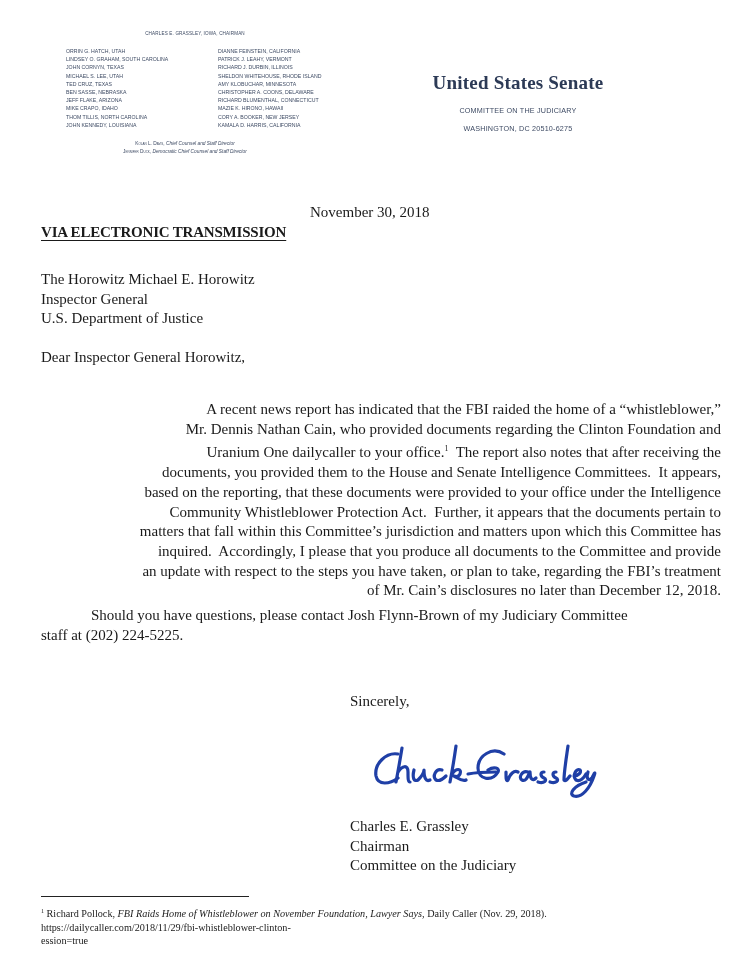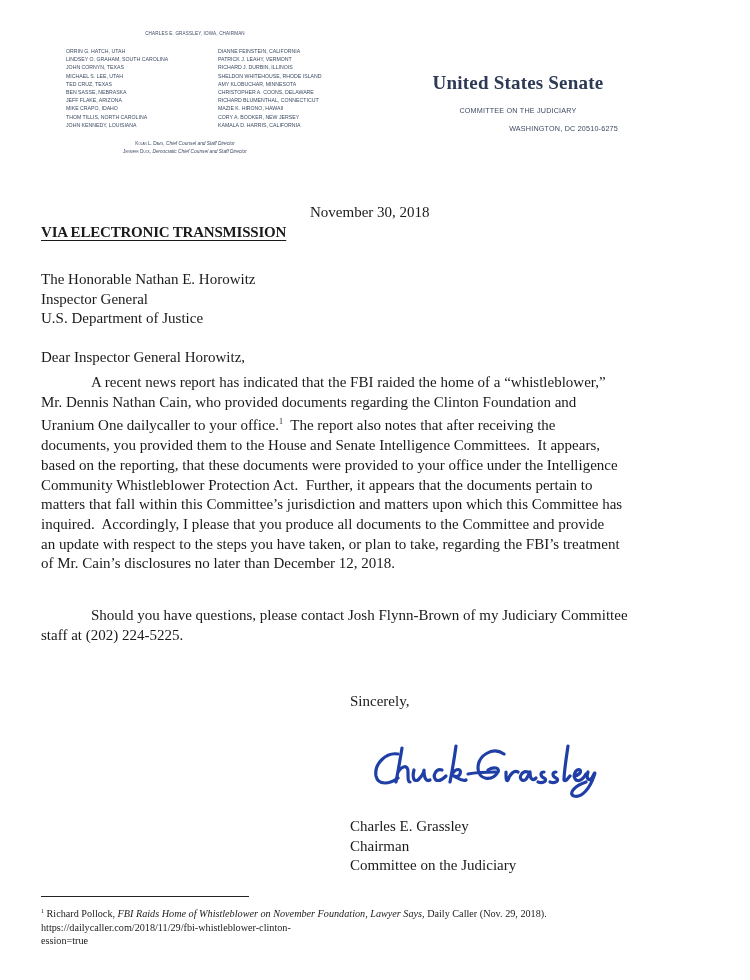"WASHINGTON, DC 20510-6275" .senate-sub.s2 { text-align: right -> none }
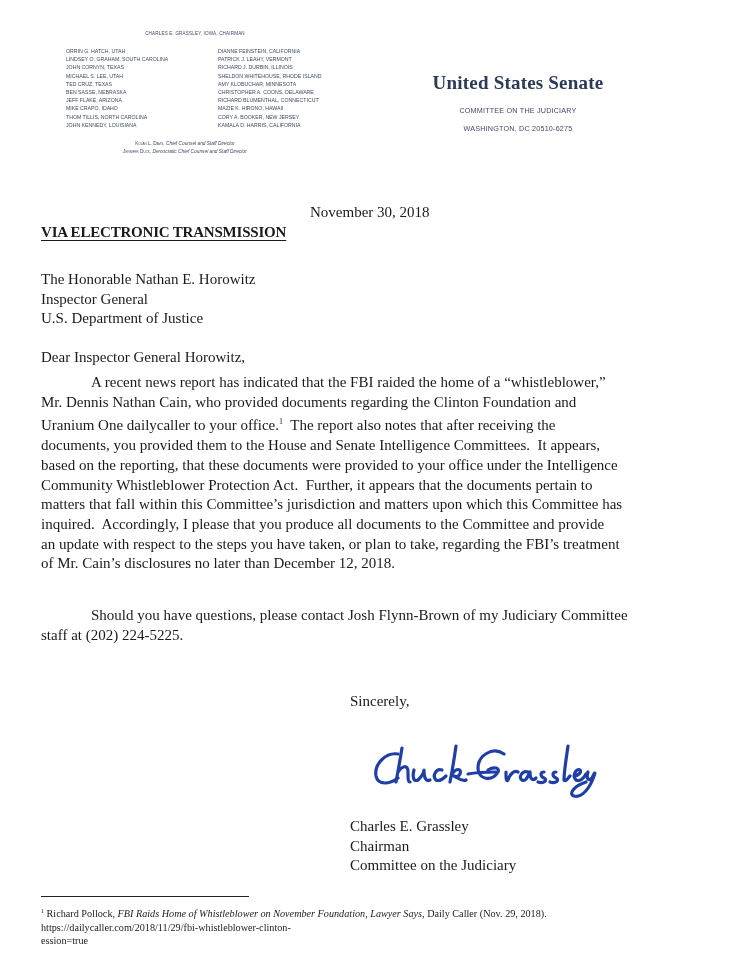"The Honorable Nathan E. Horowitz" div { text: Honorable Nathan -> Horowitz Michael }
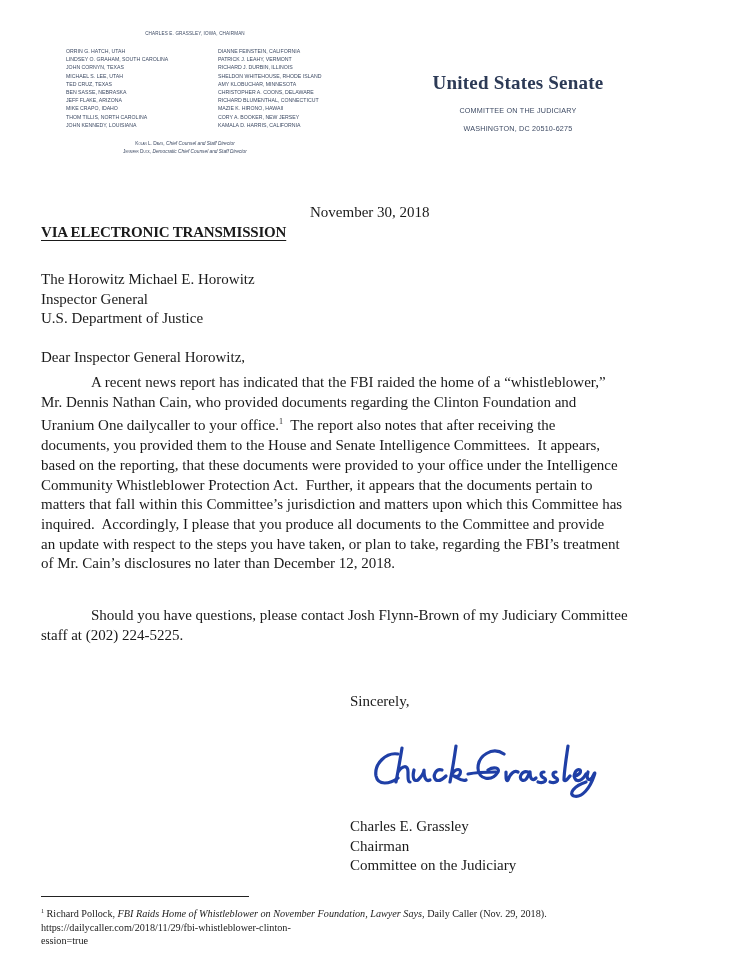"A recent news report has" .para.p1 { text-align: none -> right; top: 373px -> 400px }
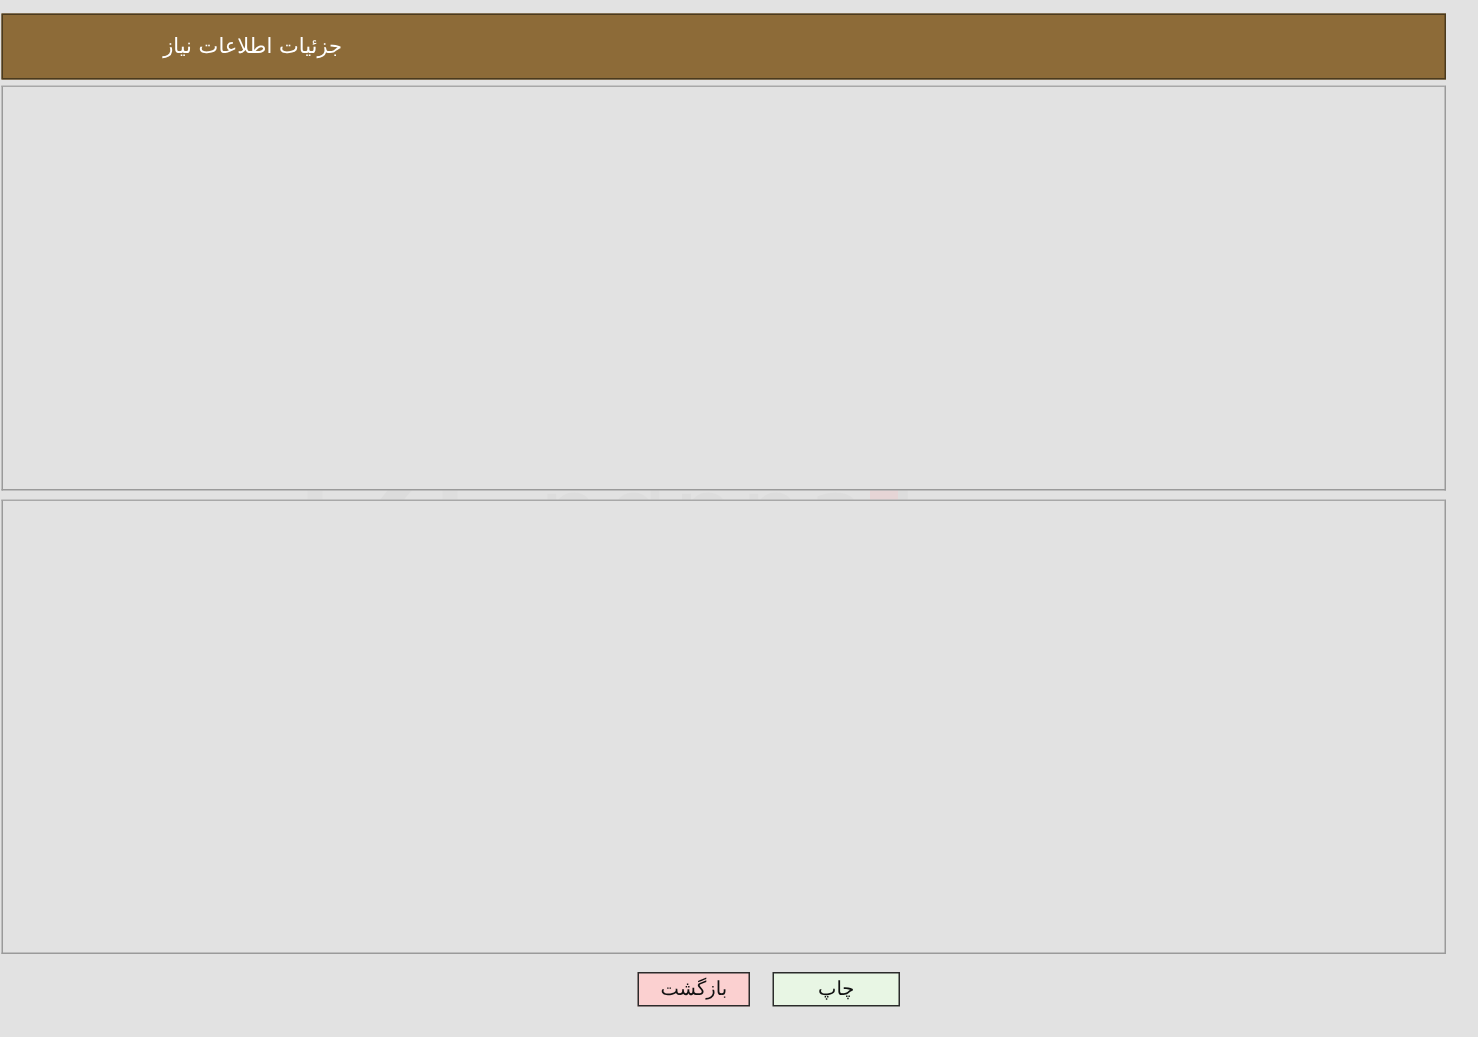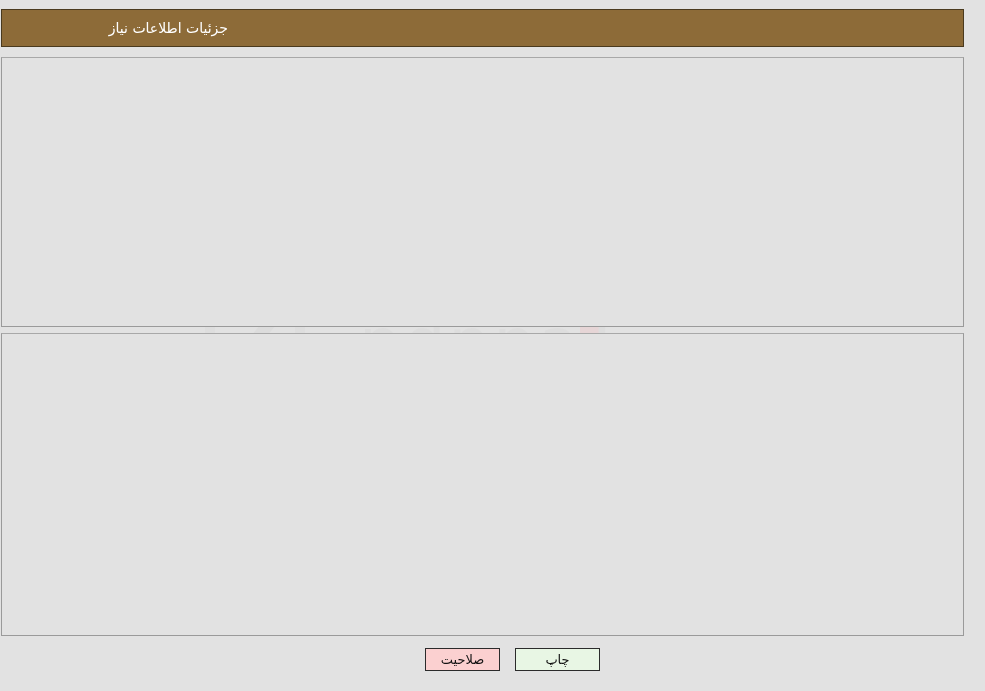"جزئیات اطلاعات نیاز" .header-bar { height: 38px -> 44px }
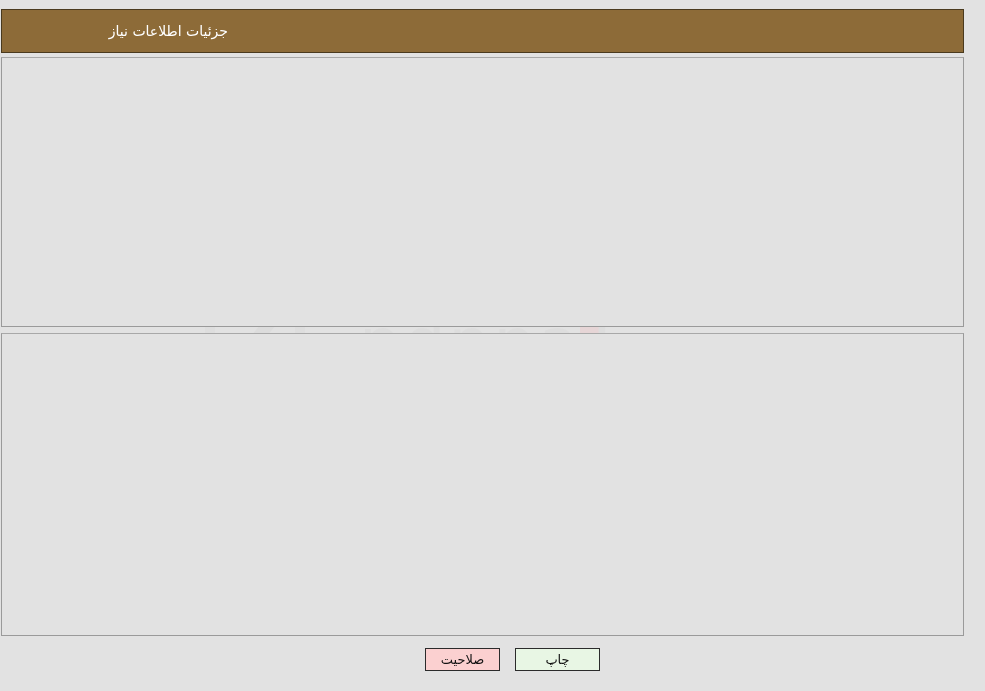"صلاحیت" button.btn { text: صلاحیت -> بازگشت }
_ _ _ _ _
ASSIGNMENT
The result should be the listing above, restated exactly, with no pictures in it.

YOUR SOLUTION
"WASHINGTON, DC 20510-6275" .senate-sub.s2 { text-align: right -> none }
"The Honorable Nathan E. Horowitz" div { text: Honorable Nathan -> Horowitz Michael }
"A recent news report has" .para.p1 { text-align: none -> right; top: 373px -> 400px }
"جزئیات اطلاعات نیاز" .header-bar { height: 38px -> 44px }
"صلاحیت" button.btn { text: صلاحیت -> بازگشت }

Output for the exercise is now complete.